James Jackson Higginson (June 19, 1836 – November 11, 1911) was an American stockbroker and soldier who was imprisoned at Libby Prison for nine months during the Civil War.

==Early life==
Higginson was born in New York City on June 19, 1836. He was a son of Boston merchant George Higginson and Mary Cabot ( Lee) Higginson. He was a brother of George Higginson, Jr., Henry Lee Higginson (who married a daughter of professor Louis Agassiz and founded the Boston Symphony Orchestra), Mary "Molly" ( Higginson) Blake (wife of Samuel Parkman Blake) and Francis Lee Higginson, Sr. (whose daughter Barbara married banker Barrett Wendell Jr.).

His maternal grandparents were Henry Lee and Mary ( Jackson) Lee. His paternal grandparents were George Higginson and Martha Hubbard ( Babcock) Higginson. He was also a cousin of historian Thomas Wentworth Higginson.

Higginson graduated from Harvard University with the class of 1857 and then studied law in Berlin but returned to the United States before the outbreak of the Civil War.

==Career==
After the War, he started his career as a stockbroker and continued working until his retirement and the sale of his seat on the New York Stock Exchange in 1892. He worked for Lee, Higginson & Co., which had been founded by his father and John Clarke Lee in Boston in 1848.
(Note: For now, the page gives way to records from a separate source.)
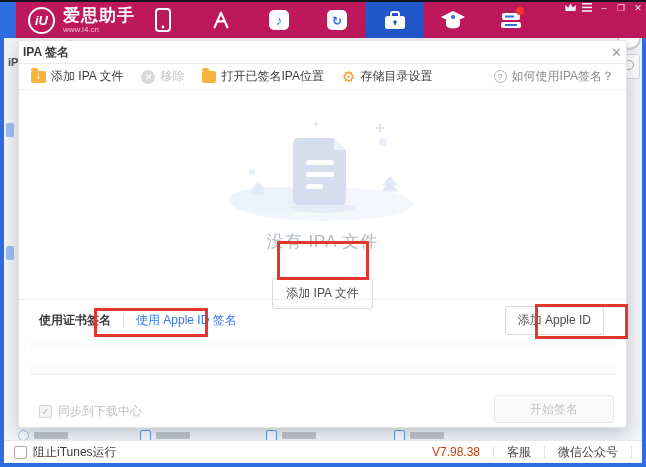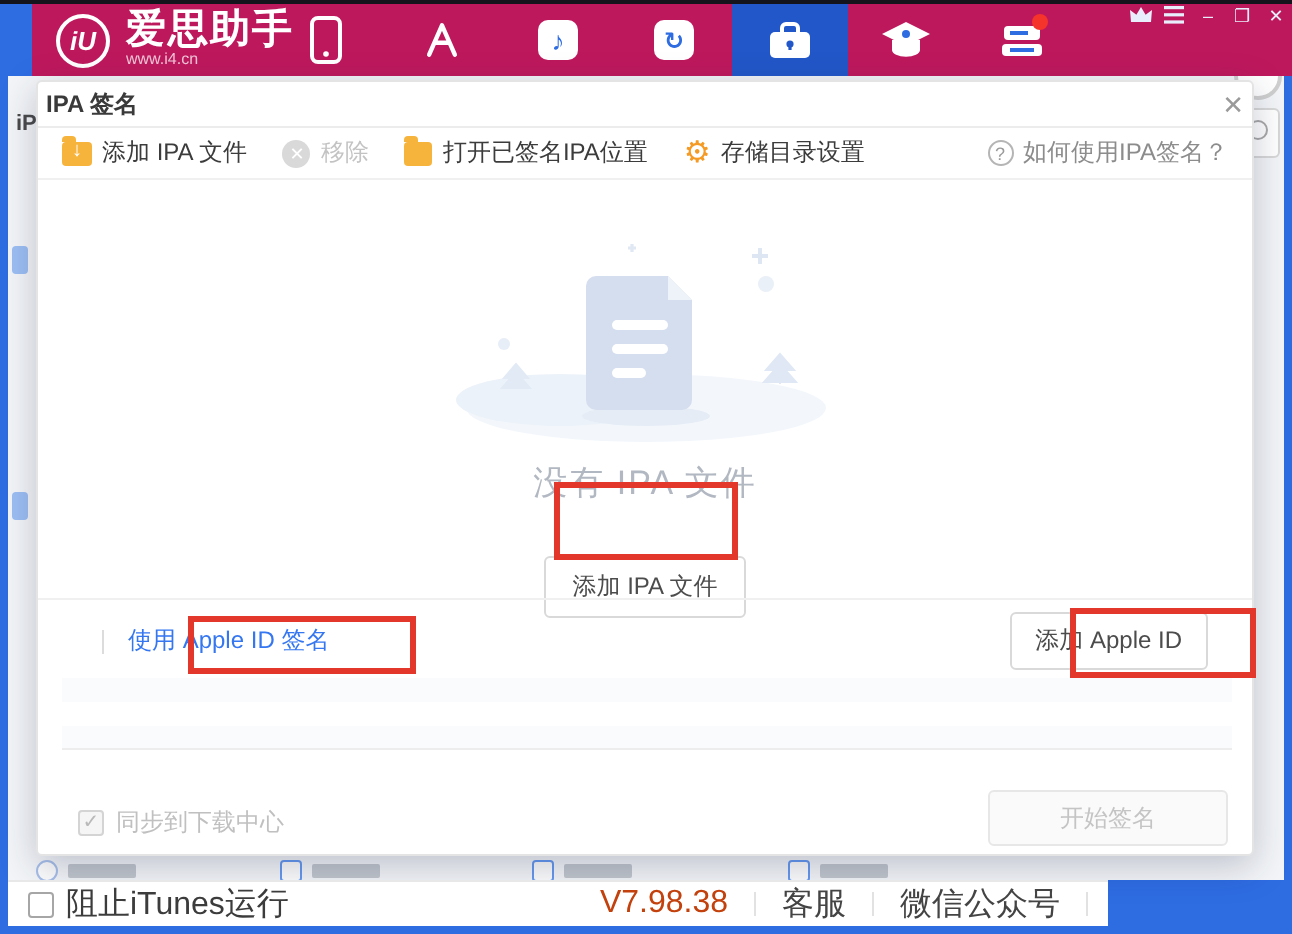--- a/index.html
+++ b/index.html
@@ -5,21 +5,21 @@
   * { margin:0; padding:0; box-sizing:border-box; }
   body { font-family:"Liberation Sans","DejaVu Sans",sans-serif; background:#222; }
   .window{ position:relative; width:646px; height:467px; background:#2e6ce2; overflow:hidden; }
   .window::before{ content:""; position:absolute; top:0; left:0; right:0; height:2px; background:#14141c; z-index:30;}
 
   
   .titlebar{ position:absolute; top:2px; left:16px; width:100%; height:36px; background:#be185d; z-index:2;}
   .logo-wrap{ position:absolute; left:12px; top:5px; display:flex; align-items:center; gap:8px;}
   .logo-circle{ width:27px; height:27px; border:2px solid #fff; border-radius:50%; color:#fff;
     font-weight:bold; font-size:13px; font-style:italic; display:flex; align-items:center; justify-content:center;}
-  .app-name{ color:#fff; font-size:20px; font-weight:bold; letter-spacing:1px; line-height:17px;}
+  .app-name{ color:#fff; font-size:17px; font-weight:bold; letter-spacing:1px; line-height:17px;}
   .app-url{ color:rgba(255,255,255,.75); font-size:8px; margin-top:1px;}
   .nav-icons{ position:absolute; left:118px; top:0; height:36px; display:flex;}
   .nav-item{ width:58px; height:36px; display:flex; align-items:center; justify-content:center; position:relative; cursor:pointer;}
   .nav-item.active{ background:#2257c9; }
   .nav-item svg{ display:block; }
   .badge-dot{ position:absolute; top:5px; right:16px; width:8px; height:8px; background:#f5342c; border-radius:50%;}
   .win-controls{ position:absolute; top:3px; right:2px; display:flex; gap:5px; align-items:center; color:#fff; z-index:31;}
   .win-controls .wc{ width:12px; height:10px; font-size:9px; line-height:10px; text-align:center; color:#e9eefc; cursor:pointer;}
 
   
@@ -80,22 +80,22 @@
   .trow:nth-child(odd){ background:#fafbfc;}
   .table-bottom{ border-bottom:1px solid #ededed;}
   .panel-footer{ position:absolute; top:95px; left:20px; right:12px; height:30px;}
   .sync-check{ display:flex; align-items:center; gap:6px; font-size:12px; color:#c0c0c0; margin-top:8px;}
   .cb{ width:13px; height:13px; border:1px solid #d4d4d4; border-radius:2px; background:#f5f5f5;
     color:#b9b9b9; font-size:10px; line-height:12px; text-align:center;}
   .start-btn{ position:absolute; right:0; top:0; width:120px; height:28px; background:#fafafa; border:1px solid #e7e7e7;
     border-radius:3px; font-size:12px; color:#c4c4c4; text-align:center; line-height:26px;}
 
   
-  .statusbar{ position:absolute; left:4px; bottom:4px; width:550px; height:23px; background:#fff; border-top:1px solid #e8e8e8;
-    display:flex; align-items:center; padding:0 10px; font-size:16px; color:#3c3c3c; z-index:6;}
+  .statusbar{ position:absolute; left:4px; bottom:4px; width:638px; height:23px; background:#fff; border-top:1px solid #e8e8e8;
+    display:flex; align-items:center; padding:0 10px; font-size:12px; color:#3c3c3c; z-index:6;}
   .cb-empty{ width:13px; height:13px; border:1px solid #a6a6a6; border-radius:2px; background:#fff; margin-right:6px;}
   .sb-right{ margin-left:auto; display:flex; align-items:center; gap:0;}
   .sb-right .sb-item{ padding:0 13px; cursor:pointer; color:#444;}
   .sb-right .sb-version{ color:#c2410c; cursor:default;}
   .sb-sep{ width:1px; height:12px; background:#e2e2e2;}
 
   
   .anno{ position:absolute; border:3px solid #e2372a; z-index:12; pointer-events:none;}
 
   
@@ -270,20 +270,21 @@
         <rect x="88" y="44" width="28" height="5" rx="2.5" fill="#fff"></rect>
         <rect x="88" y="56" width="28" height="5" rx="2.5" fill="#fff"></rect>
         <rect x="88" y="68" width="17" height="5" rx="2.5" fill="#fff"></rect>
       </svg>
       <div class="empty-text">没有 IPA 文件</div>
       <div class="empty-btn">添加 IPA 文件</div>
     </div>
 
     <div class="sign-panel">
       <div class="tab-row">
+        <span class="tab">使用证书签名</span>
         <span class="tab-sep"></span>
         <span class="tab active">使用 Apple ID 签名</span>
       </div>
       <div class="add-appleid-btn">添加 Apple ID</div>
 
       <div class="table">
         <div class="trow"></div>
         <div class="trow"></div>
         <div class="trow table-bottom"></div>
       </div>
He served as a vice president and a director of the Nome-Montana-New Mexico Mining Company, a trustee of the Greenwich Savings Bank, and a director of the Atchinson and Eastern Bridge Company. He was also a founding trustees of the Metropolitan Trust Company in 1881.

===Military service===
During the U.S. Civil War, he entered service for the Union Army as a Second Lieutenant of the 1st Massachusetts Cavalry Regiment. He was imprisoned at Libby Prison in Richmond, Virginia for nine months. A month after his release, he was brevetted a Major of Volunteers on April 9, 1863, but resigned his commission about a month later.

==Personal life==
Higginson was married to Margaret Bethune Gracie (b. 1846), a daughter of Archibald Gracie Jr. and Elizabeth Davidson ( Bethune) Gracie. Margaret was a granddaughter of Archibald Gracie and a sister of Confederate Gen. Archibald Gracie III and James King Gracie (who married Anna Louisa Bulloch, sister of Martha Bulloch Roosevelt). Together, they were the parents of two sons and three daughters, including:

- Margaret Gracie Higginson (1872–1936), who married Clarence Stoughton Fiske in 1895.
- Elizabeth Bethune Higginson (1875–1974), who married Charles Cabot Jackson in 1909.
- Dorothy Lee Higginson (1878–1957), who married Arthur Delano Weekes Jr.
- James Jackson Higginson Jr. (1884–1930), who married Virginia Lucy Mitchell, a daughter of Clarence B. Mitchell, in 1919.
- Thomas Lee Higginson (1887–1906), who died young.

He was a president of the Eye and Ear Infirmary, president of the Harvard Club, and a member of the Century Association, the City Club, the University Club and the Riding Club.

Higginson died of pneumonia at 16 East 41st Street, his residence in New York City, on November 11, 1911.